Across the entries that follow, how many lines have the word "either" in them? Give only the number.

(Records from a dataset)

BEGIN

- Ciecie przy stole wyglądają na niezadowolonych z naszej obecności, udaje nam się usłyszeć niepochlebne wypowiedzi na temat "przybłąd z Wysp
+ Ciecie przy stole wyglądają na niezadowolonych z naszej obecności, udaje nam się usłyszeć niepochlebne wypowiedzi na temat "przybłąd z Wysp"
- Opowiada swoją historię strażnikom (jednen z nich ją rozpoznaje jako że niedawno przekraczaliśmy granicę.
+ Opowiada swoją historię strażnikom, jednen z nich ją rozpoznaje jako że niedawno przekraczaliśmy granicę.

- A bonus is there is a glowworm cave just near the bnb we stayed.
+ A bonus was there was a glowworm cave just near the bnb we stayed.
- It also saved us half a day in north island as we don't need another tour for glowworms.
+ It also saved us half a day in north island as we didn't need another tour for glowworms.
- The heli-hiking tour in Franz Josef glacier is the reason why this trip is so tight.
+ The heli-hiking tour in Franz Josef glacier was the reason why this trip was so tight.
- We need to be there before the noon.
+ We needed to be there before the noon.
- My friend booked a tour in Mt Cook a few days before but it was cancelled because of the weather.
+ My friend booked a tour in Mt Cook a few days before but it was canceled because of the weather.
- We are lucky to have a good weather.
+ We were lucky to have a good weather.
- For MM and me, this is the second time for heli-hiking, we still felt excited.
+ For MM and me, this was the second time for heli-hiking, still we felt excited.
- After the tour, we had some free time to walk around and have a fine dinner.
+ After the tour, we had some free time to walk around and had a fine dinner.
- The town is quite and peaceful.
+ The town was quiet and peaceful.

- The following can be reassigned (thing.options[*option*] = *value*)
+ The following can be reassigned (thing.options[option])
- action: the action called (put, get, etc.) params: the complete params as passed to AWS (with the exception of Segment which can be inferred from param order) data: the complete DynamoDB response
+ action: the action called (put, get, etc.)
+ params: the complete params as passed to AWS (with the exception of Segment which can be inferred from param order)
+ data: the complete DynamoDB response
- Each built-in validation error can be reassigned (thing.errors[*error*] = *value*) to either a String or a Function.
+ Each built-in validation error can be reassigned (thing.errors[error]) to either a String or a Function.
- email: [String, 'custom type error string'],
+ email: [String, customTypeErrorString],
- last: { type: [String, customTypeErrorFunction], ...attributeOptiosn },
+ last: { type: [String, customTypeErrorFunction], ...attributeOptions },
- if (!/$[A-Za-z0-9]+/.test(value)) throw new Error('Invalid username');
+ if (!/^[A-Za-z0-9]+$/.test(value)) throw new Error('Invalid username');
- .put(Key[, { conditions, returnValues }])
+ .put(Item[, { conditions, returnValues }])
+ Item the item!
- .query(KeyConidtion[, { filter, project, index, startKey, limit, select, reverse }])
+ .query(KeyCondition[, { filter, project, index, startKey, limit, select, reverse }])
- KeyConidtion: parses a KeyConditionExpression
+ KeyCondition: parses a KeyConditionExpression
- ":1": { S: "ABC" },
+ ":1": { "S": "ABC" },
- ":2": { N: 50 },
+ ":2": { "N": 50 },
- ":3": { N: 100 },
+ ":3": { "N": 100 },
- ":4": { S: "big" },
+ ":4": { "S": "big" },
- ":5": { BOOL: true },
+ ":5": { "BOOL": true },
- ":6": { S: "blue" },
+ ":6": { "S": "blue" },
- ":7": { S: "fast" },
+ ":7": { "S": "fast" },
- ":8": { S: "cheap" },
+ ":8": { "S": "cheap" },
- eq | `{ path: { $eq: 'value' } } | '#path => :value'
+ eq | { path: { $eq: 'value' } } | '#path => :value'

END

## Exercise solution:
2